Work to be completed:
Across all lines of the entries, tally those with the word "none" in them. The reply is the tally, by itself.

Records to use:
################

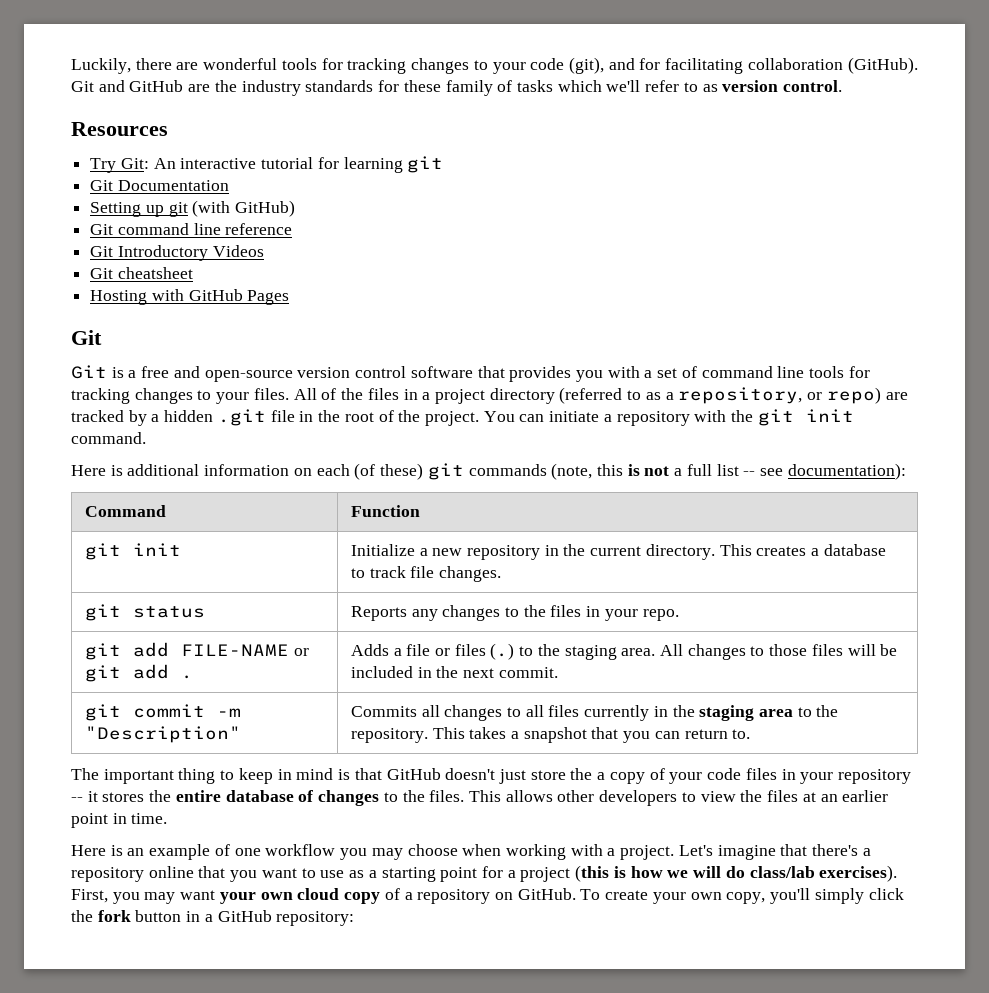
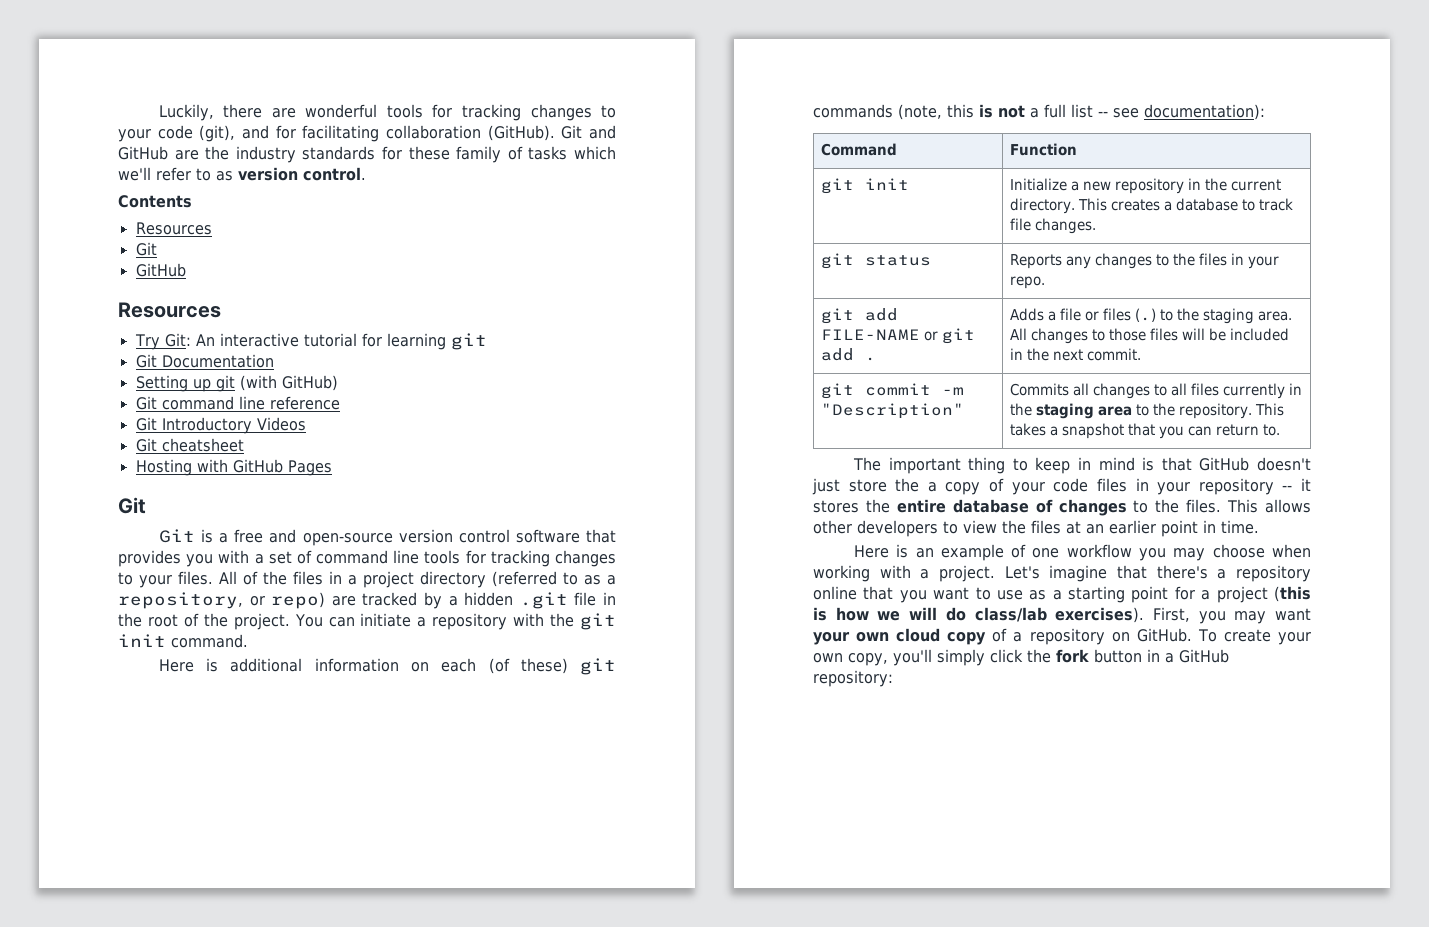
(843, 86) none -> [118,195,192,208] [135,222,212,235] [135,242,157,256] [135,263,186,277] // Contents // Resources // Git // GitHub

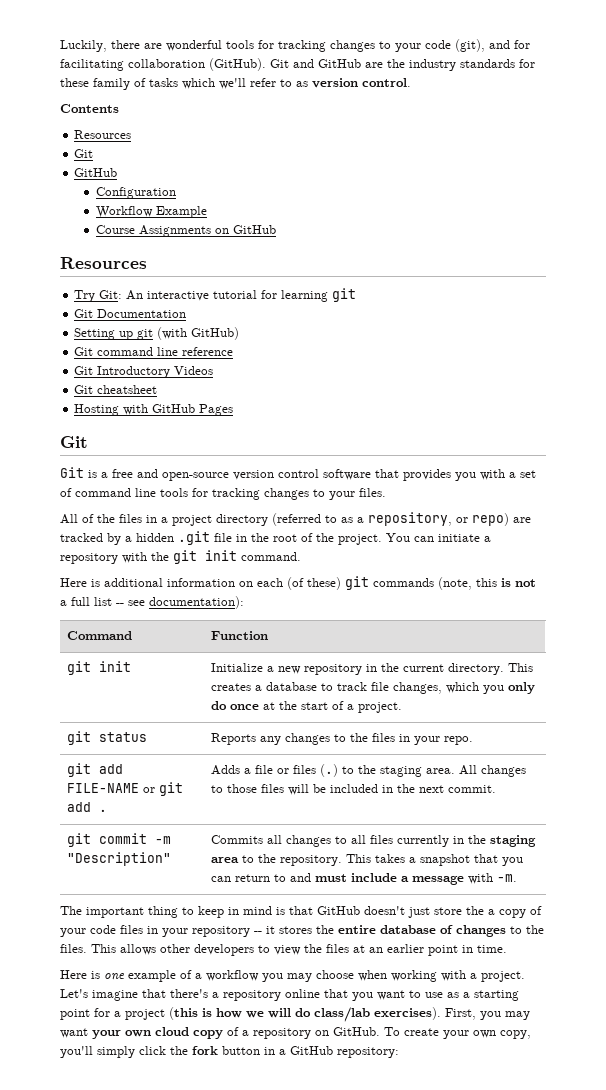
(186, 270) none -> [95,187,176,199] [95,206,207,218] [95,225,276,237] // Configuration // Workflow Example // Course Assignments on GitHub
(213, 578) none -> (386, 492) //
[1034,218,1096,234] changes. -> [392,682,535,694] [210,701,402,713] changes, which you only do once at the start of a project.
[1262,424,1280,436] to. -> [273,873,517,885] to and must include a message with -m.
[915,548,934,558] an -> [104,973,125,980] one
[1032,548,1060,558] one -> [195,973,202,979] a

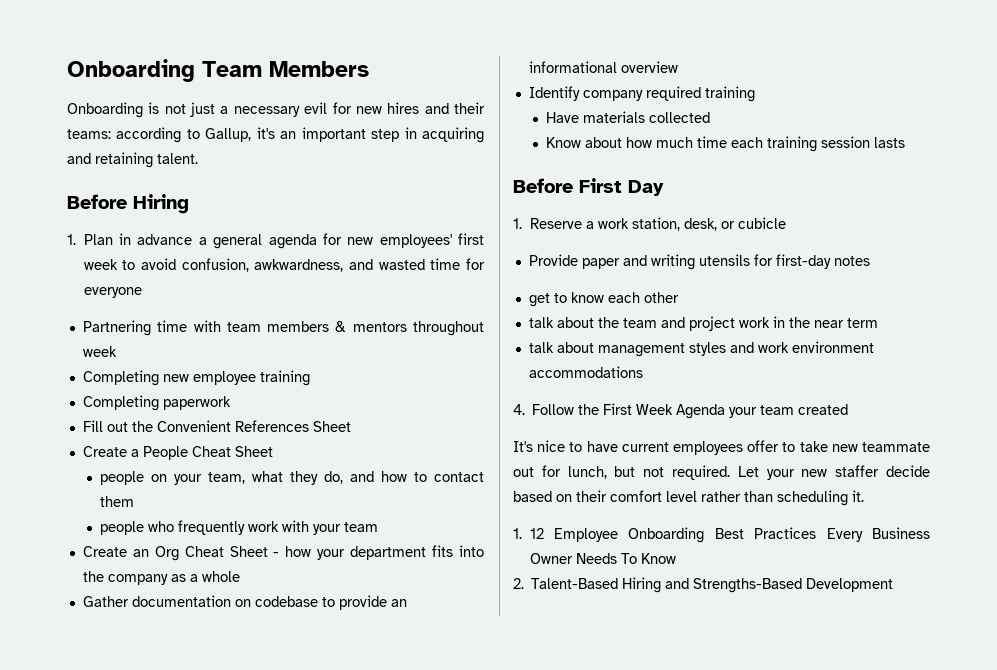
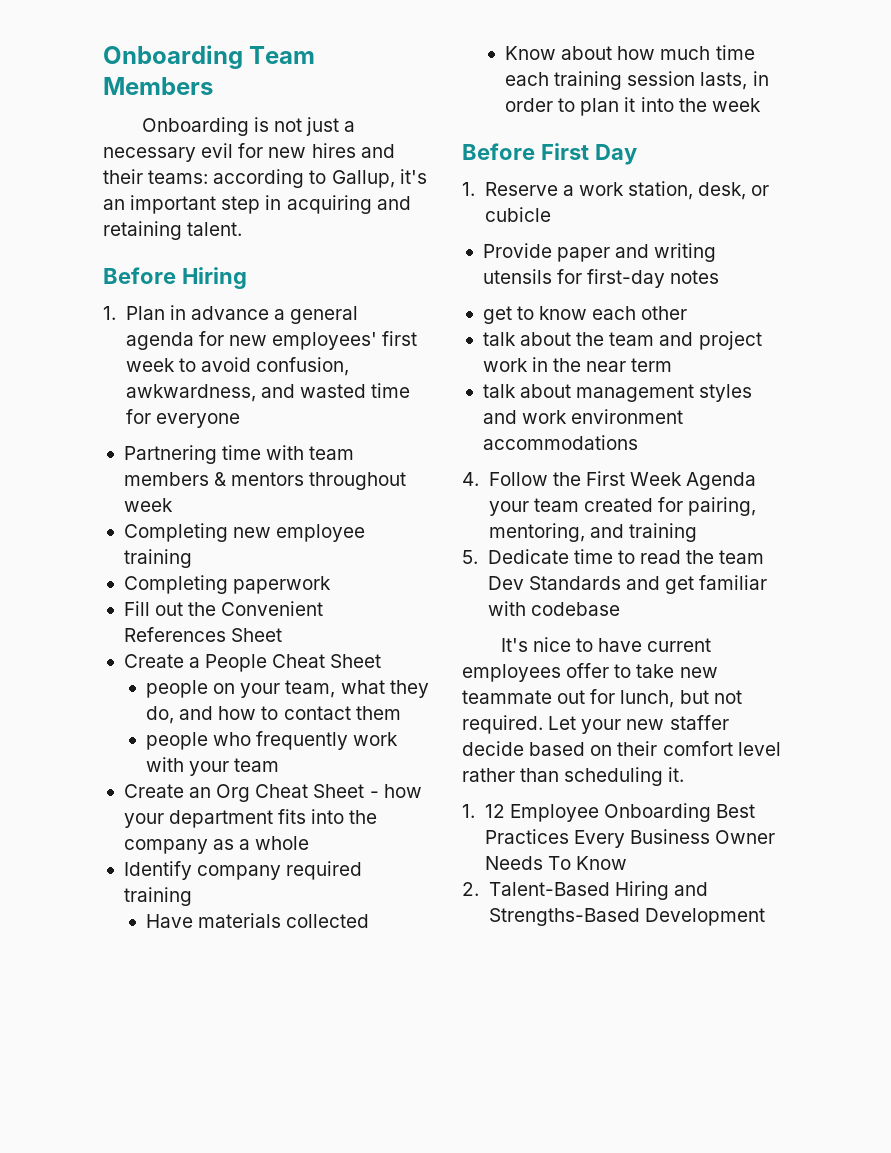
[82,595,407,610] [528,61,678,73] // Gather documentation on codebase to provide an informational overview -> (310, 843) none
[873,137,905,148] lasts -> [700,71,769,90] [504,97,761,116] lasts, in order to plan it into the week
(849, 409) none -> [657,497,757,516] [488,523,697,542] [462,549,765,564] [487,575,768,594] [487,601,620,616] for pairing, mentoring, and training // 5. Dedicate time to read the team Dev Standards and get familiar with codebase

################

Answer to the exercise:
5